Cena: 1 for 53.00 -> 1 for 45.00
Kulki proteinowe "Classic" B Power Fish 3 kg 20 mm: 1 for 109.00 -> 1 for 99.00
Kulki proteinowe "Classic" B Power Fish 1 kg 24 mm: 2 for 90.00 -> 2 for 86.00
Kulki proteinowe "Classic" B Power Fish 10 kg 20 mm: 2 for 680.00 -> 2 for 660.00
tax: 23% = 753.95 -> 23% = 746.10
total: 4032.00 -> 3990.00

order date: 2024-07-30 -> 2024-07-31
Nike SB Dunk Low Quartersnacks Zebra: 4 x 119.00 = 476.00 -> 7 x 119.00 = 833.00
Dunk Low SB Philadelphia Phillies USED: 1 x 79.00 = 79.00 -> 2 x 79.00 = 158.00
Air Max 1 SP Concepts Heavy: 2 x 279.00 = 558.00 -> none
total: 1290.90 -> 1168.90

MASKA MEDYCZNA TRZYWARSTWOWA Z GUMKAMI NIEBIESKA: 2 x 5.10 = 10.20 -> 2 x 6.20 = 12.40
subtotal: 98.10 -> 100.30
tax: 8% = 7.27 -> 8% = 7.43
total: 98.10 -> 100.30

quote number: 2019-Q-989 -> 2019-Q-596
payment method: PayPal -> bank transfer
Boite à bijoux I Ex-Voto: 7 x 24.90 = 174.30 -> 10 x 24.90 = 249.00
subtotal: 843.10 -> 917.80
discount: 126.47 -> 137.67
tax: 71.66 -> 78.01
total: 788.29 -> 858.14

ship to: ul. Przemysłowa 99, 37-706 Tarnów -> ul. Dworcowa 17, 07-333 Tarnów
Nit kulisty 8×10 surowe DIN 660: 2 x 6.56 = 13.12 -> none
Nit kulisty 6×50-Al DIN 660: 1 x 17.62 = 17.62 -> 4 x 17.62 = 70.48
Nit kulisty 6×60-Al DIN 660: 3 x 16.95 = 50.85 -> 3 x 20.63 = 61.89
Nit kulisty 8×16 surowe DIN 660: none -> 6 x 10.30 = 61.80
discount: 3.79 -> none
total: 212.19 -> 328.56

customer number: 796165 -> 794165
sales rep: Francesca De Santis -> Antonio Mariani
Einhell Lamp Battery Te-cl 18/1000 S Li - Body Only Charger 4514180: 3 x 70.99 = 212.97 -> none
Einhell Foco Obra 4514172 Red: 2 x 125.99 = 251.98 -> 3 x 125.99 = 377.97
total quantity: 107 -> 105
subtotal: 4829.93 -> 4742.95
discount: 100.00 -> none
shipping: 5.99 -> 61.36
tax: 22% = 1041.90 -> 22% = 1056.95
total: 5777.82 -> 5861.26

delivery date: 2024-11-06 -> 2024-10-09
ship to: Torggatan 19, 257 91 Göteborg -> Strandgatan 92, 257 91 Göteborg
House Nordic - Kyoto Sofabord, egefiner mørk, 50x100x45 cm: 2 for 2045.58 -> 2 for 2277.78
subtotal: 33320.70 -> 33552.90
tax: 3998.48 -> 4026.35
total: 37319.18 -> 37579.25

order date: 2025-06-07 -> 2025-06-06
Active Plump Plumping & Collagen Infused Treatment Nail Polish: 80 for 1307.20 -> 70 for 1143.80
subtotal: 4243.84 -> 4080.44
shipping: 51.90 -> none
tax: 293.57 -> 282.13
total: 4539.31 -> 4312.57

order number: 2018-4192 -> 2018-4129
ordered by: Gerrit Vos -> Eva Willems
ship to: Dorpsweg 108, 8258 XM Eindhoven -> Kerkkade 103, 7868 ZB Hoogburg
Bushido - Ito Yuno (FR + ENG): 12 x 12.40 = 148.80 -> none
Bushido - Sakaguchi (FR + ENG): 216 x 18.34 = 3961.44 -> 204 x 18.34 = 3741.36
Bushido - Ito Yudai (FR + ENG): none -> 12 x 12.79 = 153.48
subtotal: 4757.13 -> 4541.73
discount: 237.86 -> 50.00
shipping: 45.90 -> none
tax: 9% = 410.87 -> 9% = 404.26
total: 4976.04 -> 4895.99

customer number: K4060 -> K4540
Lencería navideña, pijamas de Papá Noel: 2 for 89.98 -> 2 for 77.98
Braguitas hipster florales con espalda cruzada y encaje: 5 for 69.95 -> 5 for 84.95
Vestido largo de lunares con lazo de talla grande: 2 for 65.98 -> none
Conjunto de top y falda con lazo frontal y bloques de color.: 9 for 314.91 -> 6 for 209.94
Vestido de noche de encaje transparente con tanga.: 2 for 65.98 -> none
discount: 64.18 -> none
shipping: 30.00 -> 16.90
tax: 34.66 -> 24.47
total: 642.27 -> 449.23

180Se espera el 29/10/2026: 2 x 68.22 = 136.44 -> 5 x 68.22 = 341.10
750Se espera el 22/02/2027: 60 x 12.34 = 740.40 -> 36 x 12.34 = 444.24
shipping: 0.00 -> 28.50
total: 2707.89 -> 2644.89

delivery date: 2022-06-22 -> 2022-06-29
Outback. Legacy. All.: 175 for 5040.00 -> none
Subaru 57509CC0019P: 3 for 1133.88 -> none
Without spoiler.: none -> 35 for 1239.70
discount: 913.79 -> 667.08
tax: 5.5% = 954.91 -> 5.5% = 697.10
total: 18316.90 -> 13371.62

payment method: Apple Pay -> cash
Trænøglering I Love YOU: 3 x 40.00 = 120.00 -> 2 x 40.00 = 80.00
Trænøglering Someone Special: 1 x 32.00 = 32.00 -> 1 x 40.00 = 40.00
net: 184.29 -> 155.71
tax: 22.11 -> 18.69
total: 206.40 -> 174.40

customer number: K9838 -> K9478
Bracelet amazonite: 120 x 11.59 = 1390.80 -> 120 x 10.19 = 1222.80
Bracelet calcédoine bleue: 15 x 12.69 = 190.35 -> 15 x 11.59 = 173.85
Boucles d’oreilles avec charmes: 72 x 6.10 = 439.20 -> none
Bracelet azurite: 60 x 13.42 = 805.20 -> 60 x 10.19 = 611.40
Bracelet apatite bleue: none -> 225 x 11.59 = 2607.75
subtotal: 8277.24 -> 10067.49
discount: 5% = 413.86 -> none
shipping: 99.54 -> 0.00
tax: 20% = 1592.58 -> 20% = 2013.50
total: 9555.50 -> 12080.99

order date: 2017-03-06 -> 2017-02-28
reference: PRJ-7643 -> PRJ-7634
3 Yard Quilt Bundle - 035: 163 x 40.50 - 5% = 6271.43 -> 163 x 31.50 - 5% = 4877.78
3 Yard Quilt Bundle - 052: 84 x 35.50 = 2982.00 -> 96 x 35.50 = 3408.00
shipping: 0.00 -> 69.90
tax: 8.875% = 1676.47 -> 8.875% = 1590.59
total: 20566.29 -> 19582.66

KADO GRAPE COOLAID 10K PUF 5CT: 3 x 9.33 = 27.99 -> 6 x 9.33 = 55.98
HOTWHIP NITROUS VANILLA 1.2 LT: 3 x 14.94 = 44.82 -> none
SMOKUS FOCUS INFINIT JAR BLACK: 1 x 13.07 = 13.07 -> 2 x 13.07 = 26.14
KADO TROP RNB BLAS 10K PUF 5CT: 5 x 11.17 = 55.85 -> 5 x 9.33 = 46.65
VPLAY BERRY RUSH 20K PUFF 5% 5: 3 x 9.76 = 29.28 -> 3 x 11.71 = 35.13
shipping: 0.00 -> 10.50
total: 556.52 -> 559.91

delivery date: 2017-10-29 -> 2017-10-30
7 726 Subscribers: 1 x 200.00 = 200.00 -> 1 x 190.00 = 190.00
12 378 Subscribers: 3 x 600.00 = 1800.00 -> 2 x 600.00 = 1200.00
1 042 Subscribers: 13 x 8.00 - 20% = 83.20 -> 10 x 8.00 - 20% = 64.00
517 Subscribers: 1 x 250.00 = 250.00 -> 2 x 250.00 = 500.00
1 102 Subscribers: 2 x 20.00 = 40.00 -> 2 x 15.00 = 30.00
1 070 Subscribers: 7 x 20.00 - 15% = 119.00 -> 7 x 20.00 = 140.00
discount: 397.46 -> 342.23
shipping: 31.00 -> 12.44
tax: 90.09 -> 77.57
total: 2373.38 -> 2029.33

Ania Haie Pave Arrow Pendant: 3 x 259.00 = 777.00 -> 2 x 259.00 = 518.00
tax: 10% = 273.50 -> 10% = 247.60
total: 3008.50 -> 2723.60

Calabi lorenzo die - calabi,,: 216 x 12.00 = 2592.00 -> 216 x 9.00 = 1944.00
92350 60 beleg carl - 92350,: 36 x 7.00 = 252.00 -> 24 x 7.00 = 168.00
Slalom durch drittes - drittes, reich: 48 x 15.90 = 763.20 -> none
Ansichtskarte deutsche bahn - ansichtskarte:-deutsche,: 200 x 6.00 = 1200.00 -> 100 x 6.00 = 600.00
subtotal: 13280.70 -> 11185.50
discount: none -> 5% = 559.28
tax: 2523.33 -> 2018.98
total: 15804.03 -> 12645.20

_EXERCISE REQUIREMENTS_: Retype, in the same exact form, the lines of the material above from the line holding "subtotal: 843.10 -> 917.80" through the line holding "customer number: 796165 -> 794165".

_ANSWER AREA_:
subtotal: 843.10 -> 917.80
discount: 126.47 -> 137.67
tax: 71.66 -> 78.01
total: 788.29 -> 858.14

ship to: ul. Przemysłowa 99, 37-706 Tarnów -> ul. Dworcowa 17, 07-333 Tarnów
Nit kulisty 8×10 surowe DIN 660: 2 x 6.56 = 13.12 -> none
Nit kulisty 6×50-Al DIN 660: 1 x 17.62 = 17.62 -> 4 x 17.62 = 70.48
Nit kulisty 6×60-Al DIN 660: 3 x 16.95 = 50.85 -> 3 x 20.63 = 61.89
Nit kulisty 8×16 surowe DIN 660: none -> 6 x 10.30 = 61.80
discount: 3.79 -> none
total: 212.19 -> 328.56

customer number: 796165 -> 794165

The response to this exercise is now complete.